JURISDICTION: IMPORTANCE OF JURISDICTION

The law is settled concerning the fundamentality and importance of jurisdiction/competence of a court, to its adjudication over cases or matters before it. In this regard, the law reports are replete with decisions to the effect that the question of jurisdiction goes to the root or foundation or any cause or matter, and consequently raises the issue of the competence of the court to adjudicate in particular proceedings. Therefore, that any defect in jurisdiction/competence, is fatal and such proceeding is rendered null and void no matter how well conducted and decided. See ADATAYO V. ADEMOLA (2010) ALL FWLR (Pt.533) 1806 and MOBIL PRODUCING NIGERIA UNLIMITED V. LSEPA (2003) FWLR (Pt.137) 1029.

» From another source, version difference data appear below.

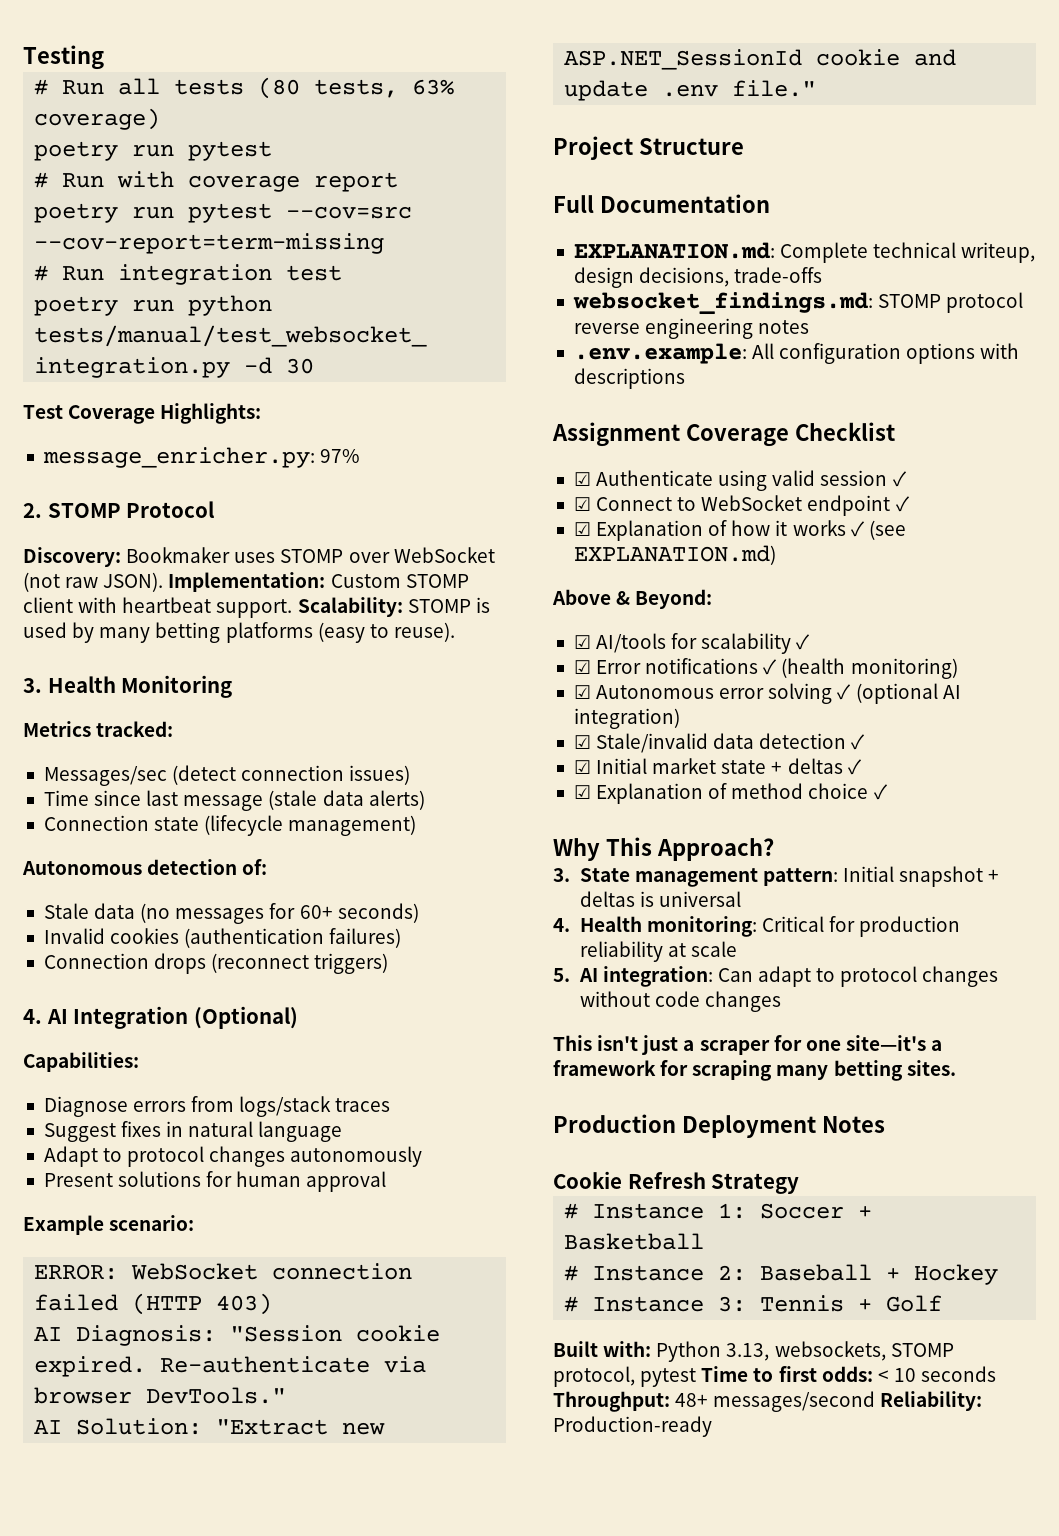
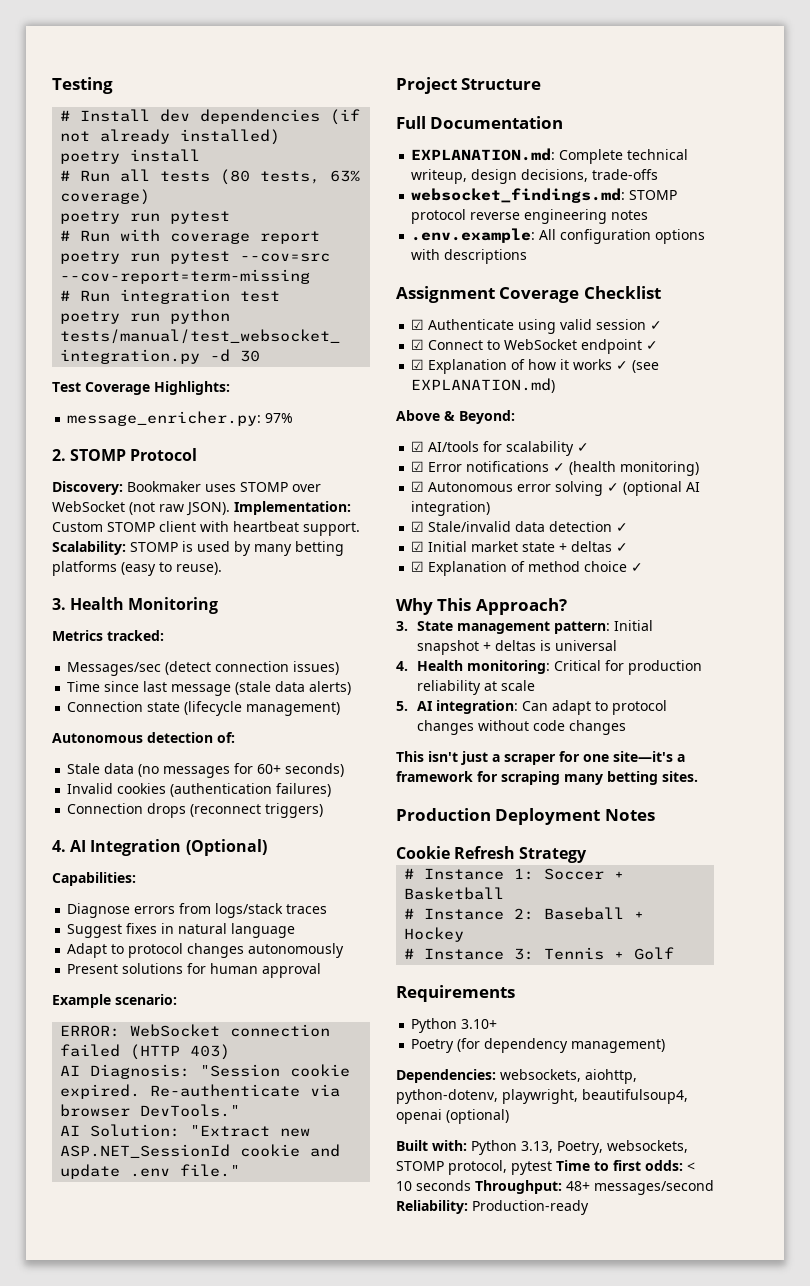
+ # Install dev dependencies (if not already installed)
+ poetry install
+ Requirements
+ Python 3.10+
+ Poetry (for dependency management)
+ Dependencies: websockets, aiohttp, python-dotenv, playwright, beautifulsoup4, openai (optional)
- Built with: Python 3.13, websockets, STOMP protocol, pytest Time to first odds: < 10 seconds Throughput: 48+ messages/second Reliability: Production-ready
+ Built with: Python 3.13, Poetry, websockets, STOMP protocol, pytest Time to first odds: < 10 seconds Throughput: 48+ messages/second Reliability: Production-ready

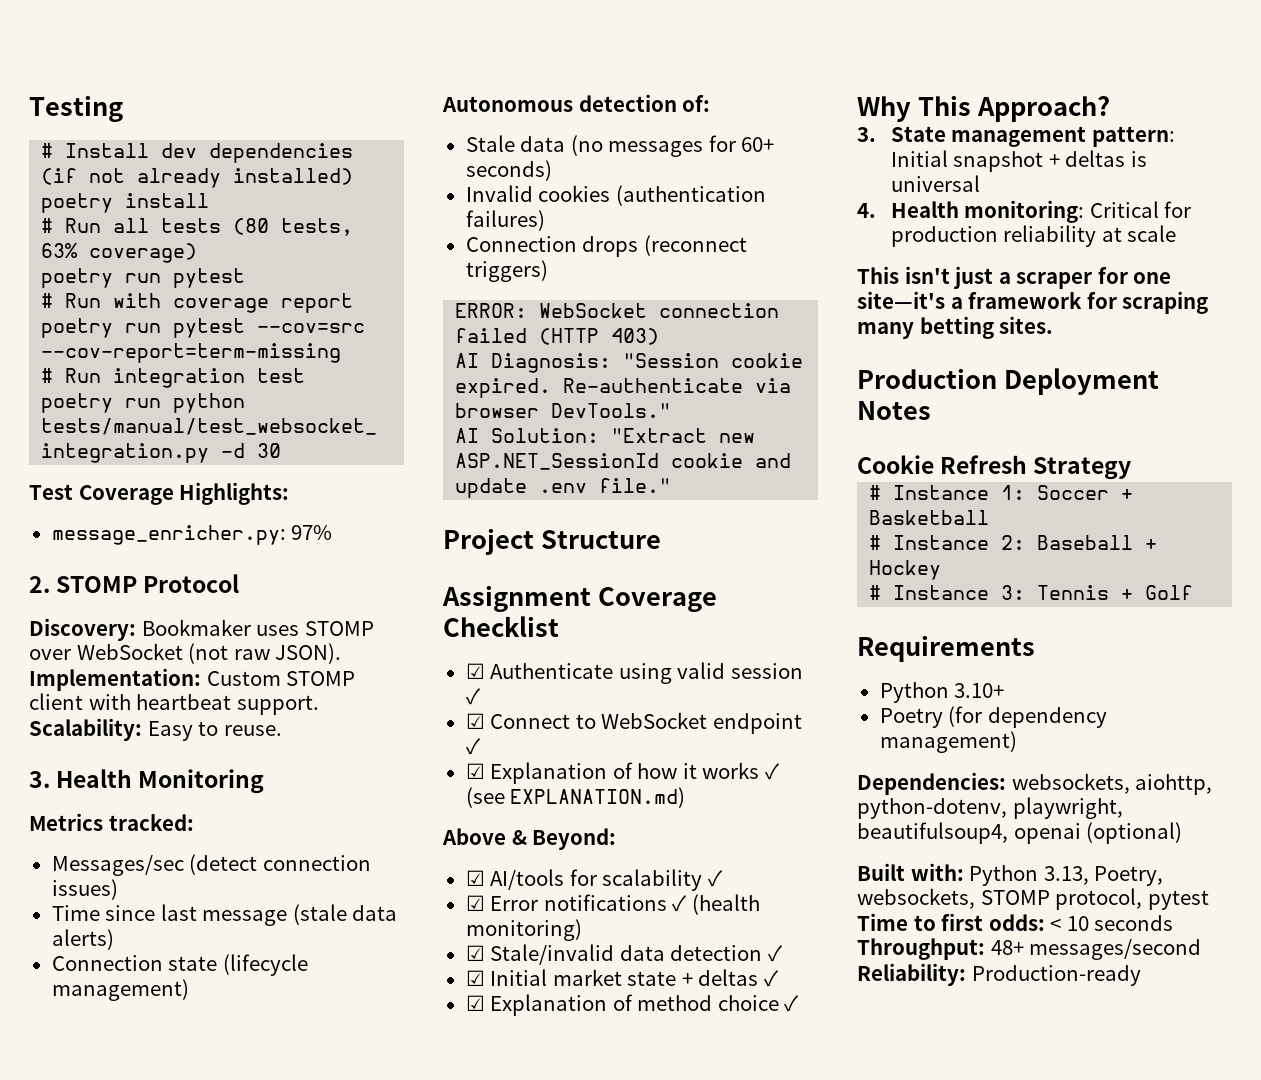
- Scalability: STOMP is used by many betting platforms (easy to reuse).
+ Scalability: Easy to reuse.
- 4. AI Integration (Optional)
- Capabilities:
- Diagnose errors from logs/stack traces
- Suggest fixes in natural language
- Adapt to protocol changes autonomously
- Present solutions for human approval
- Example scenario:
- Full Documentation
- EXPLANATION.md: Complete technical writeup, design decisions, trade-offs
- websocket_findings.md: STOMP protocol reverse engineering notes
- .env.example: All configuration options with descriptions
- ☑ Autonomous error solving ✓ (optional AI integration)
- 5. AI integration: Can adapt to protocol changes without code changes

In the MOBIL PRODUCING NIGERIA UNLIMITED case (supra), the Supreme Court per Ayoola, JSC; who delivered the lead judgment dwelling on “jurisdiction” stated to the effect that the tendency to ignore the distinction between jurisdictional incompetence which is evident on the face of the proceedings and one which is dependent on the ascertainment of facts, leads to error. His Lordship then fashioned out the following guidelines:-

(i) Where on the face of the proceedings a superior court is competent, incompetence should not be presumed;

(ii) Where on the face of the proceedings, the court is incompetent, the court should of itself take note of its own incompetence and decline to exercise jurisdiction, even if the question had not been raised by the parties. If it does not, the question of its incompetence can be raised at any stage of the proceedings because the fact of its incompetence will always remain on the face of the proceedings;

(iii) Where the competence of the court is affected by evident procedural defect in the commencement of the proceedings and such defect is not dependent on ascertainment of fact, the court should regard such incompetence as arising ex facie;

(iv) When the competence of the court is to be affected by procedural defect in the commencement of the proceedings and the defect is not evident but is dependent on the ascertainment of facts the incompetence cannot be said to arise on the face of the proceedings. The issue of fact if properly raised by the party challenging the competence of the court should be tried first before the court makes a pronouncement on its own competence;

(v) Where competence is presumed because there is nothing on the face of the proceedings which reveals jurisdictional incompetence of the court, it is for the party who alleges the court’s incompetence to raise the issue in his statement of defence in proceedings commenced by writ of summons or by affidavit in cases commenced by originating summons:

(vi) A judgment given in proceedings which appear ex facie regular is valid. PER AYOBODE OLUJIMI LOKULO-SODIPE, J.C.A

PROCEDURE: NATURE OF A PRELIMINARY OBJECTION

It would also appear to be settled law that when a preliminary objection is raised to a process of court, all that the objector is saying is that the process in question is incompetent and/or defective such that the court cannot entertain the process on the merit. Hence a preliminary objection to an appeal is to contend that the appeal is defective or incompetent. Accordingly, if the preliminary objection is sustained, the appeal would no longer be heard and if already heard, the appeal will not be considered on the merit. In other words, a successful preliminary objection to an appeal terminates or aborts the consideration of the appeal on the merit. See OKONKWO V. UBA PLC. (2011) 16 NWLR (Pt. 1274) 614; and HON. CHUKWUKA (CHUCHU) ONYEMA V. MR. AFAM OGENE (2012) 1 WRN 94.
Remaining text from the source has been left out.